Each year at this time, I either summon my super power (the ability to see into the future, thanks to a 1940s Los Alamos lab accident involving Dr. Von Schnitzel's ill-advised radiation experiments), gaze into my crystal ball (bought at a flea market from a guy selling tube socks, puppies and used clairvoyance devices) or lapse into a supernaturally induced trance to predict what will happen in the coming year.
I've chosen trance this time, since I fell shoveling snow, severely bruising my super power, and I pawned my crystal ball on one of my furlough days.
Cynics argue that my yearly predictions are simply a way to stretch one slightly entertaining column into two and reduce my workload during the holiday season, but I see it as service to the loyal reader(s?) who, faced with a glut of let's-all-look-back-at-what-happened-year-in-review stories, would rather know what lies ahead so they can either live high on the hog or dig a hole in the backyard in anticipation of the coming apocalypse.
So, back to the trance...
...and I'm done. Here now, is Part I of Scott's Trance-Induced 2010 Year in Preview, a money-back guaranteed guide to what's going to happen (money-back guarantee void where prohibited):
January - Across the nation and around the world in places that mark the passage of time as we do, jubilant people in funny hats usher in a new decade following one that began with many huddled in bunkers fearing the collapse of civilization as a result of the Y2K bug. Despite the hysteria, the world did not end. That is currently scheduled for 2012.
Officials at the Federal Office of Overly Used Words announce the most overly used word for 2010 will be "green."
February - Arnold Pitts, a retail sales manager in Tallahassee, Fla. becomes the first patient to receive treatment under the nation's newly reformed health care system. Pitts is scheduled for a colonoscopy. Sen. Harry Reid, D-Nev., predicts that shortly after treatment Pitts will be able to fly, while Sen. Lindsey Graham, R-South Carolina, assures the American public that Pitts will immediately burst into flames.
Neither proves to be true.
March - Trouble mounts for the world's greatest golfer, Tiger Woods, as more alleged mistresses step forward to reveal intimate details of their relationships.
"Britain's Got Talent" winner Susan Boyle says Woods "was certainly under par."

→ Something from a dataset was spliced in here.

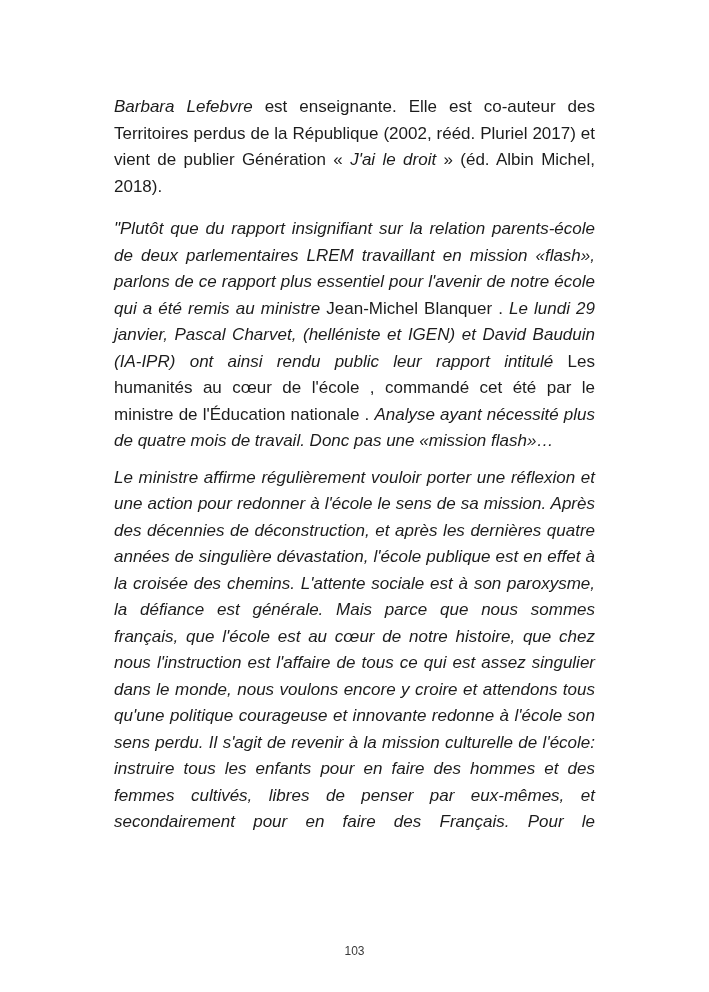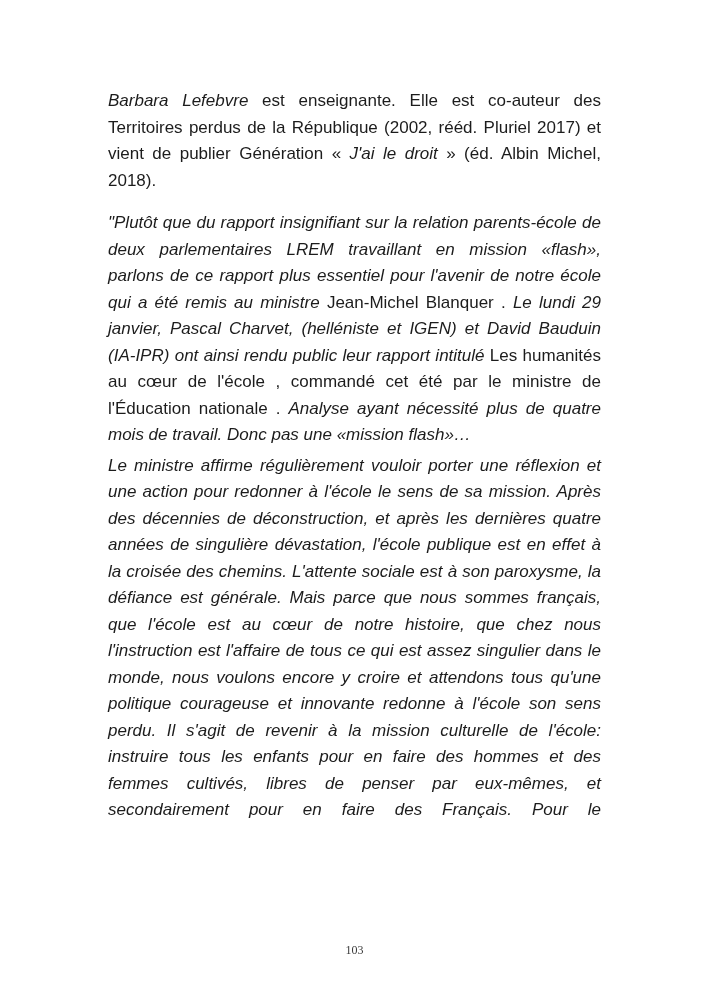"Barbara Lefebvre est enseignante. Elle" .text-block p { margin: 4px -> 10px }
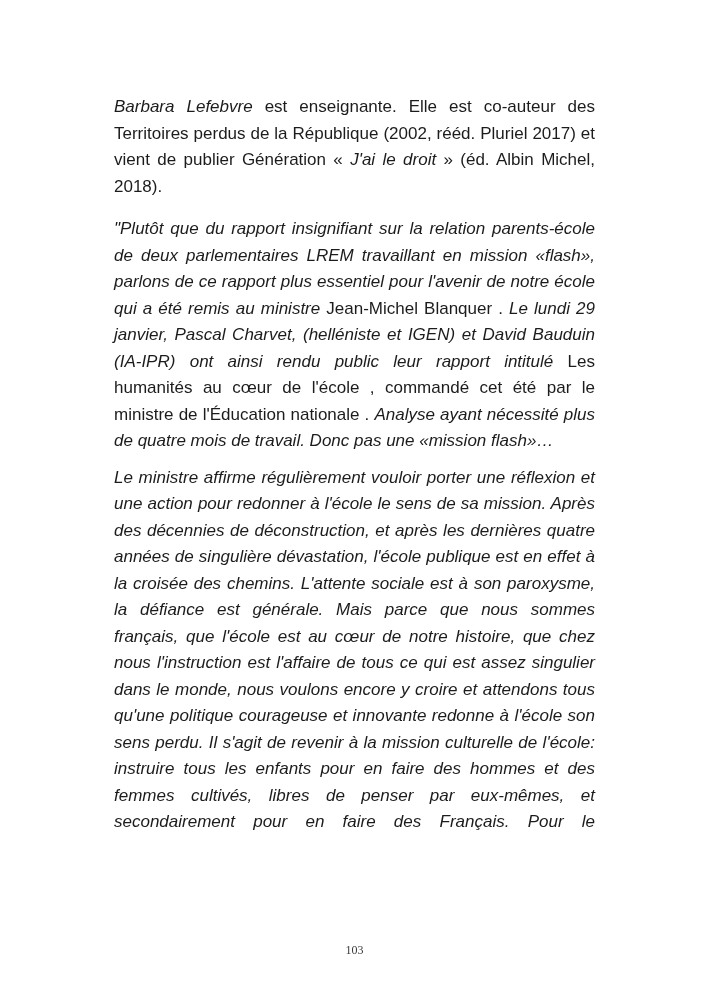"103" .page-number { font-family: Liberation Serif, serif -> Liberation Sans, sans-serif }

Arnold Pitts, the retail sales manager in Tallahassee, Fla., is once again a pioneer, receiving the world's first "green" colonoscopy, one that produces zero carbon emissions. Al Gore assists with the procedure.
April - The U.S. government announces the economic recovery is complete, unemployment is at a record low and all goals have been accomplished in Afghanistan while major newspaper publishers note the remarkable turnaround in daily circulation and skyrocketing advertising revenues in one of the cruelest and most elaborate April Fool's jokes in the history of mankind.
I stare at CNN on my latest furlough day and weep.
May - Doctors announce that results for Arnold Pitts, the first patient to receive treatment under the nation's newly reformed health care system and the first person to undergo a "green" colonoscopy, are negative and he gets a clean bill of health.
"I guess in the end, I'm all right," says Pitts.
June - President Barack Obama, blasted by the left for not doing stuff and slammed by the right for doing stuff, frantically informs the nation that Vice President Joe Biden has accidentally floated away in a giant homemade balloon in what some critics call a desperate attempt to divert attention away from doing and not doing stuff.